- Web page edit records -
============================================================

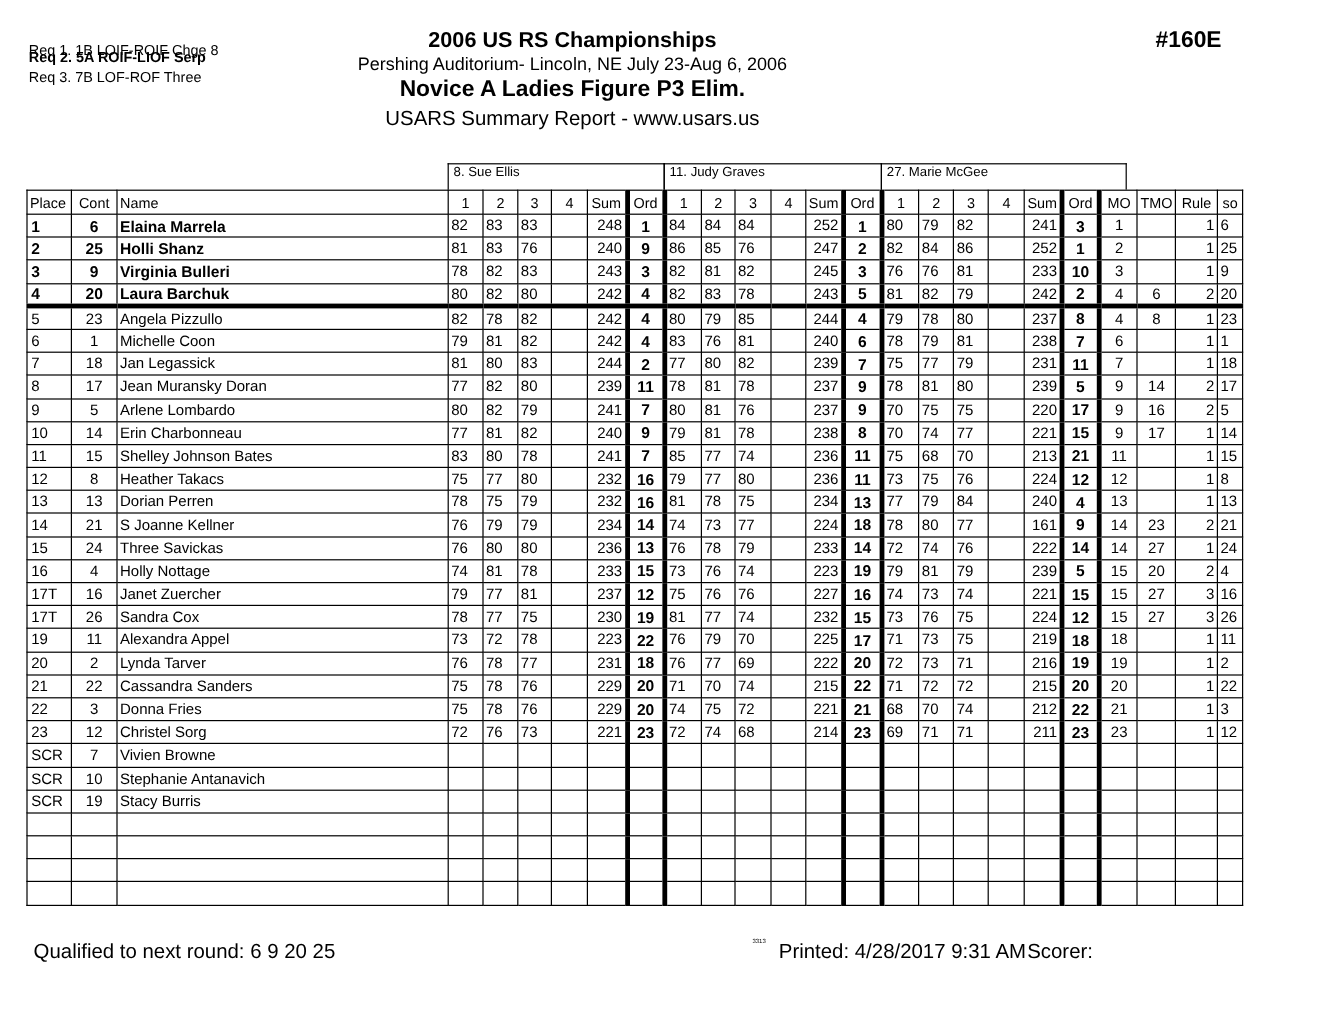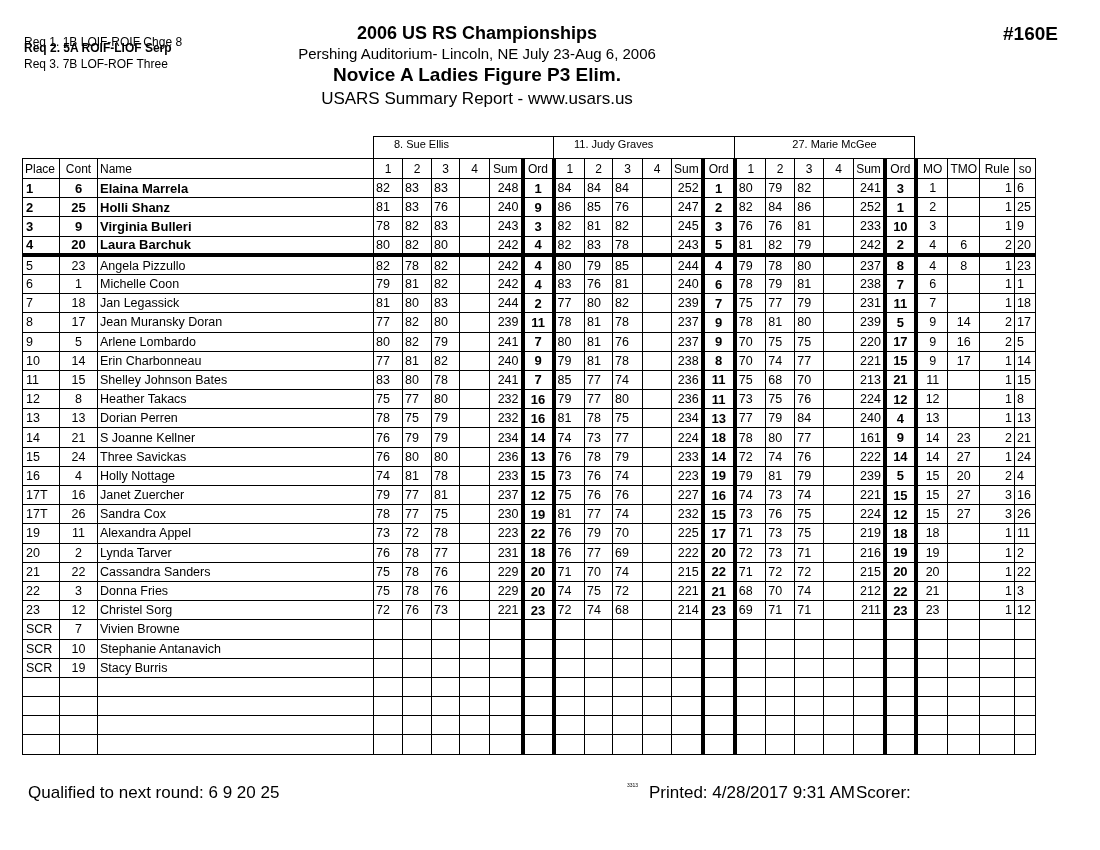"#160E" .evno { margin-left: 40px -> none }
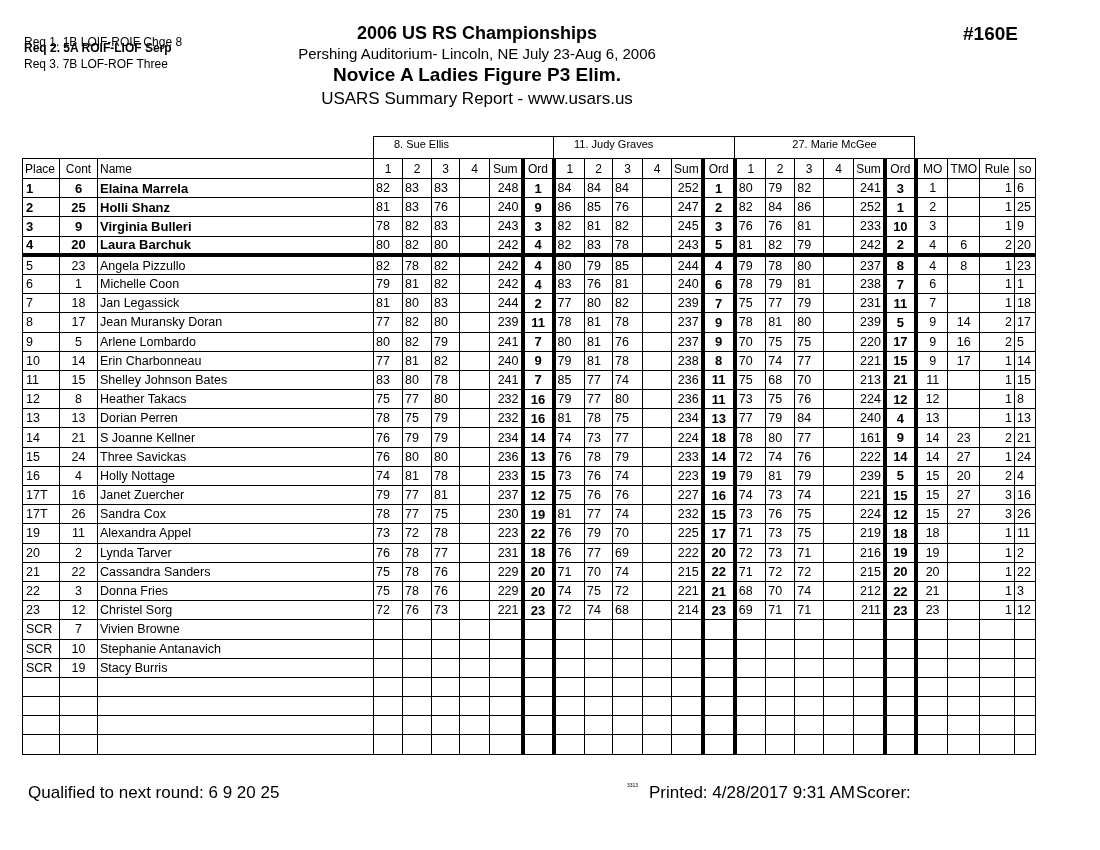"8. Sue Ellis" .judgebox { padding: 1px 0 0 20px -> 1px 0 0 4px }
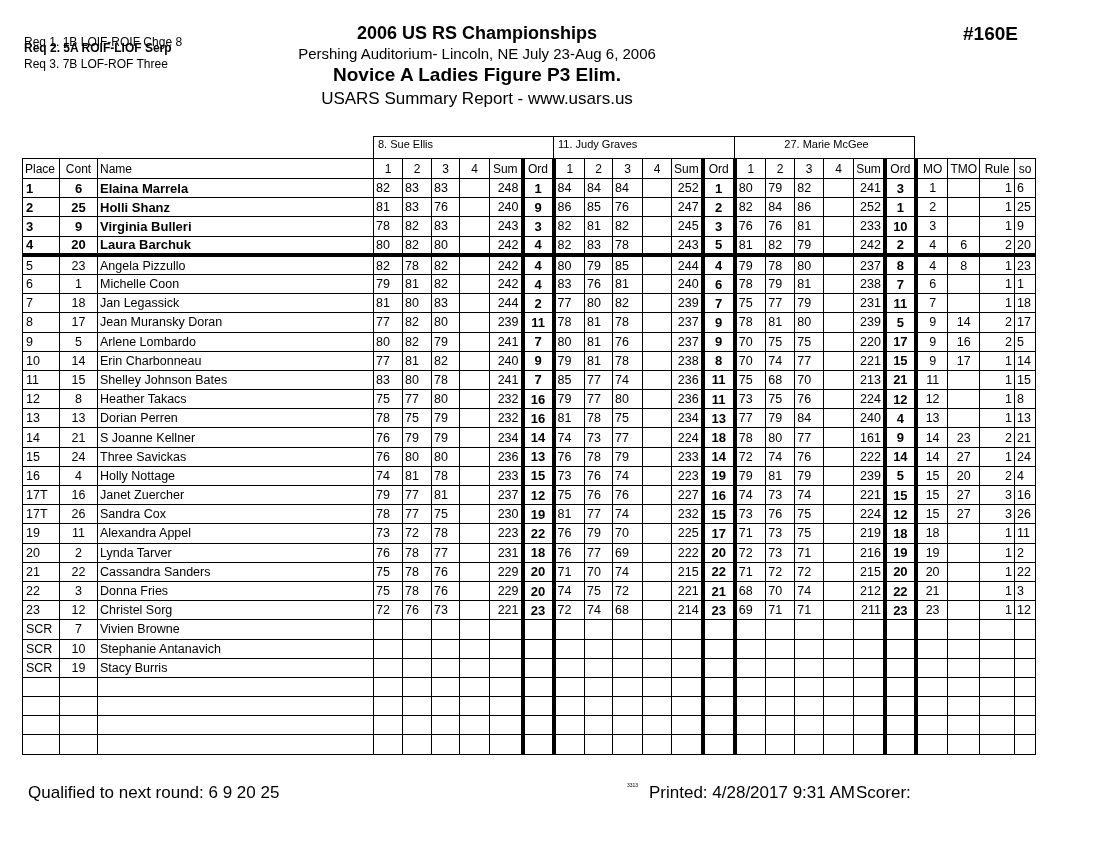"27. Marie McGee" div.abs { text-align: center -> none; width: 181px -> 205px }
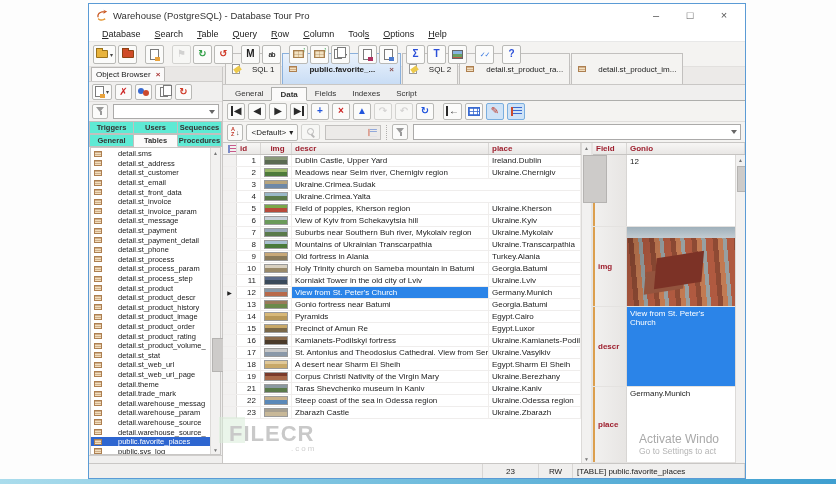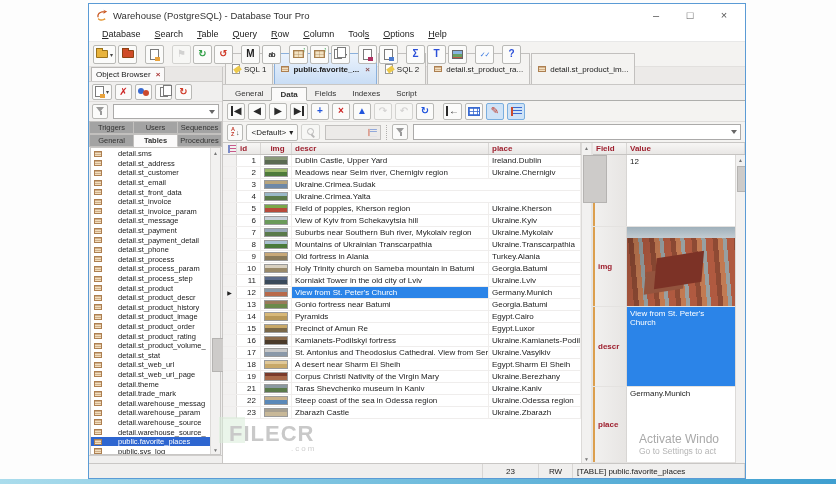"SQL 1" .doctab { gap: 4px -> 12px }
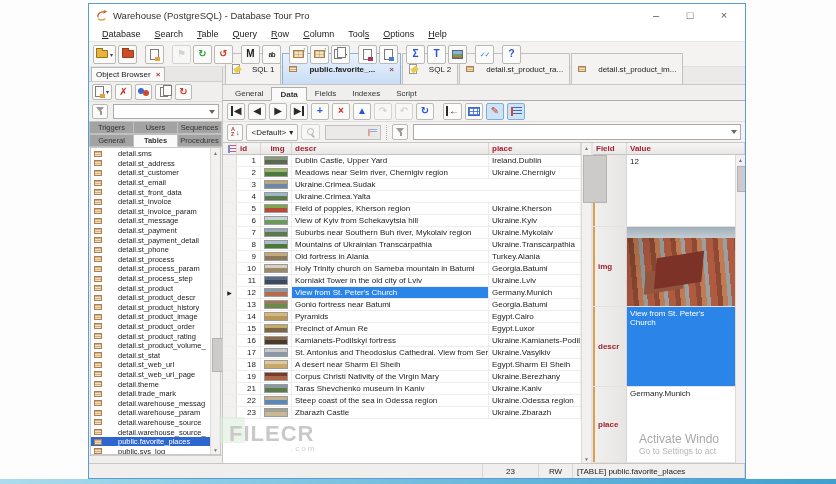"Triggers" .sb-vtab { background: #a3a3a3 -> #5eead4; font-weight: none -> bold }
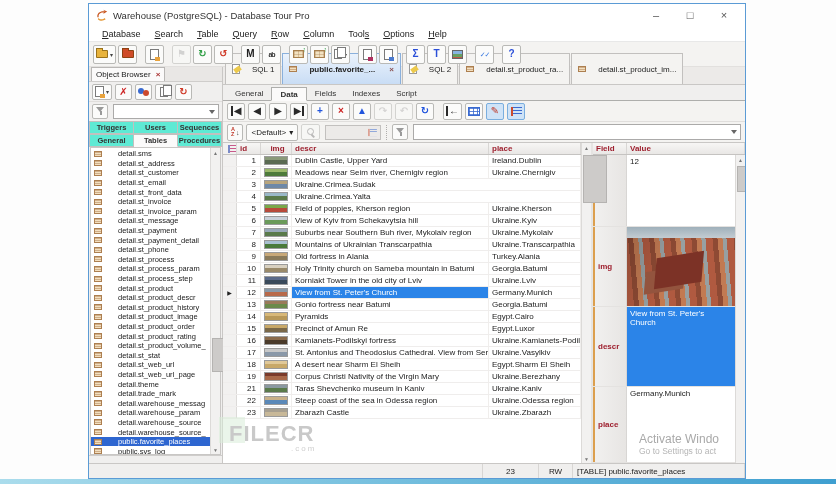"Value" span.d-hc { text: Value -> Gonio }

============================================================

- ASSIGNMENT -
This task calls for the lines from the line holding "background: #a3a3a3 ->" through the last line above, restated word for word with both ends included and the pictures dropped.

- ANSWER TO THE EXERCISE -
"Triggers" .sb-vtab { background: #a3a3a3 -> #5eead4; font-weight: none -> bold }
"Value" span.d-hc { text: Value -> Gonio }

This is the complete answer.